**What you need to do:** Please transcribe every record below exactly as written.

**Data supplied:**

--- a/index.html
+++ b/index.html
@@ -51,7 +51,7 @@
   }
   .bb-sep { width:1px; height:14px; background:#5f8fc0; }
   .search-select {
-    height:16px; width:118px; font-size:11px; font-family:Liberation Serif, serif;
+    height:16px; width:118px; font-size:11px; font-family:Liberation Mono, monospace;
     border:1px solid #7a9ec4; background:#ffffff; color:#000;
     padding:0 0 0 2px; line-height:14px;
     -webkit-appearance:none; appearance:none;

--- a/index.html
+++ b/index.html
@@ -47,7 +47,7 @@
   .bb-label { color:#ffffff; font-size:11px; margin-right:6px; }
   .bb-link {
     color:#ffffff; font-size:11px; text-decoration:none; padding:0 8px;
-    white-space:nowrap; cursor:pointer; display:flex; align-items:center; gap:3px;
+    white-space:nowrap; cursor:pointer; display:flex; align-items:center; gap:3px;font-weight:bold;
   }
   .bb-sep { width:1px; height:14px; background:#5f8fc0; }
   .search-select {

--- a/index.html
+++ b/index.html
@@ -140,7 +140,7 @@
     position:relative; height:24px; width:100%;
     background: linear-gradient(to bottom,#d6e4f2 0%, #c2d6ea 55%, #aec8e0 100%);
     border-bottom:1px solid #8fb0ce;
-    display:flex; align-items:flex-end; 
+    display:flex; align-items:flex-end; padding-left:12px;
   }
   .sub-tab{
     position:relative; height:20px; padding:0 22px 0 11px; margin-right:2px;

**Response to the task:**
--- a/index.html
+++ b/index.html
@@ -51,7 +51,7 @@
   }
   .bb-sep { width:1px; height:14px; background:#5f8fc0; }
   .search-select {
-    height:16px; width:118px; font-size:11px; font-family:Liberation Serif, serif;
+    height:16px; width:118px; font-size:11px; font-family:Liberation Mono, monospace;
     border:1px solid #7a9ec4; background:#ffffff; color:#000;
     padding:0 0 0 2px; line-height:14px;
     -webkit-appearance:none; appearance:none;

--- a/index.html
+++ b/index.html
@@ -47,7 +47,7 @@
   .bb-label { color:#ffffff; font-size:11px; margin-right:6px; }
   .bb-link {
     color:#ffffff; font-size:11px; text-decoration:none; padding:0 8px;
-    white-space:nowrap; cursor:pointer; display:flex; align-items:center; gap:3px;
+    white-space:nowrap; cursor:pointer; display:flex; align-items:center; gap:3px;font-weight:bold;
   }
   .bb-sep { width:1px; height:14px; background:#5f8fc0; }
   .search-select {

--- a/index.html
+++ b/index.html
@@ -140,7 +140,7 @@
     position:relative; height:24px; width:100%;
     background: linear-gradient(to bottom,#d6e4f2 0%, #c2d6ea 55%, #aec8e0 100%);
     border-bottom:1px solid #8fb0ce;
-    display:flex; align-items:flex-end; 
+    display:flex; align-items:flex-end; padding-left:12px;
   }
   .sub-tab{
     position:relative; height:20px; padding:0 22px 0 11px; margin-right:2px;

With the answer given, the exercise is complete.